Вторник, четвертое июня

   Йохум Ланг не мог заснуть. Последняя ночь была еще хуже предыдущих.
   Из-за запаха. Последний поворот ключа – и он тотчас же узнал его. Все камеры всегда так пахли, неважно, в какой ты тюрьме, запах везде один и тот же. В любой каталажке стены, койка, шкаф, стол и даже свежевыбеленный потолок – все пахло одинаково.
   Он сел на край кровати. Зажег сигарету. Воздух и тот такой же. Тюремный. Глупость, конечно, причем такая, что никому и не скажешь, но точняк – любая камера в любой тюряге и на любой зоне пахнет одинаково, как ни одна комната нигде в мире.
   Он напомнил о себе – он и всю прошлую ночь этим занимался. Подошел к металлической пластинке на стене. Там была красная кнопка, он нажал на нее и долго держал.
   Вертухай ответил не сразу:
   – Чего тебе, Ланг?
   У него на центральной вахте зажглась красная лампочка, так что ничего не попишешь – пришлось отреагировать на сигнал. Йохум подался вперед и прижал губы к микрофону:
   – Я хочу смыть с себя эту вонь.
   – Забудь. Ты все еще такой же заключенный, как и остальные.

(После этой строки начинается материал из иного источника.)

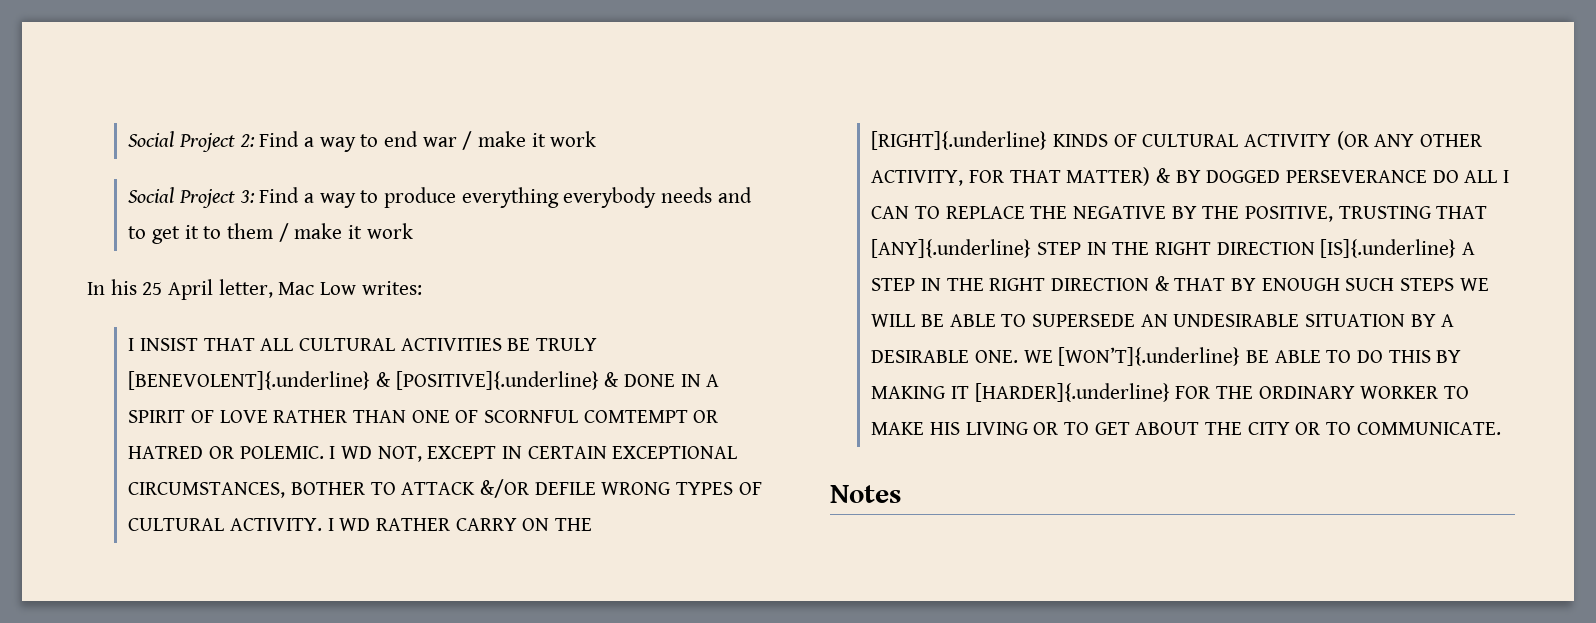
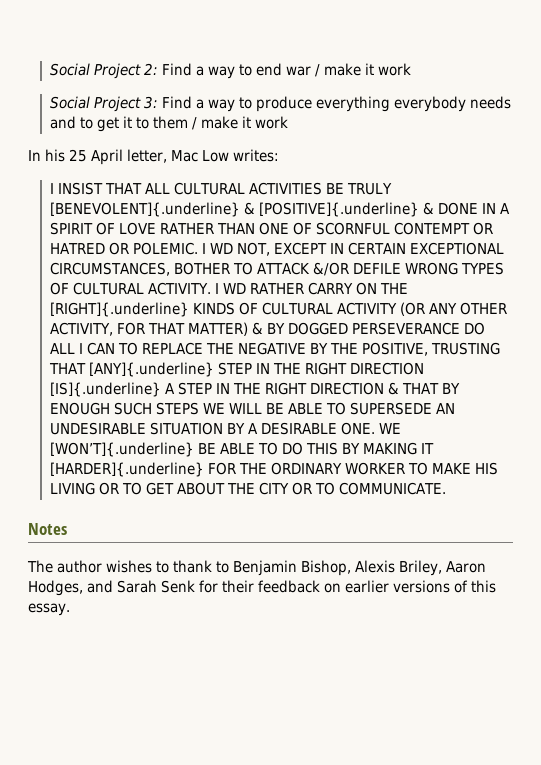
- I INSIST THAT ALL CULTURAL ACTIVITIES BE TRULY [BENEVOLENT]{.underline} & [POSITIVE]{.underline} & DONE IN A SPIRIT OF LOVE RATHER THAN ONE OF SCORNFUL COMTEMPT OR HATRED OR POLEMIC.
+ I INSIST THAT ALL CULTURAL ACTIVITIES BE TRULY [BENEVOLENT]{.underline} & [POSITIVE]{.underline} & DONE IN A SPIRIT OF LOVE RATHER THAN ONE OF SCORNFUL CONTEMPT OR HATRED OR POLEMIC.
+ The author wishes to thank to Benjamin Bishop, Alexis Briley, Aaron Hodges, and Sarah Senk for their feedback on earlier versions of this essay.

   Ланг ненавидел их. Он отсидел свой срок, но эти твари будут издеваться до последнего.
   Он посидел на кровати, огляделся вокруг. Надо подождать минут десять. А потом снова напомнить о себе. Обычно они сдавались. Три-четыре раза, и они отступали от правил, делали шажок в сторону, впрочем, достаточно большой, чтоб он мог протиснуться туда, где посвободнее, и глотнуть воздуху. Они понимали, что он не настолько глуп, чтоб устраивать бузу в последнюю ночь, но понимали также, что с завтрашнего дня запросто могут – совершенно случайно, конечно, – столкнуться нос к носу там, в городе. Так что благоразумнее дать ему небольшое послабление.
   Он встал. Пара шагов до окна. Пара шагов обратно, до обшитой железом двери. Он положил в целлофановый пакет две книги, четыре пачки сигарет, мыло, зубную щетку, радио, ворох писем и нераскрытую упаковку табака – он бросил курить два года и четыре месяца назад. Поставил пакет на стол. Двигался как можно медленнее, чтобы протянуть время.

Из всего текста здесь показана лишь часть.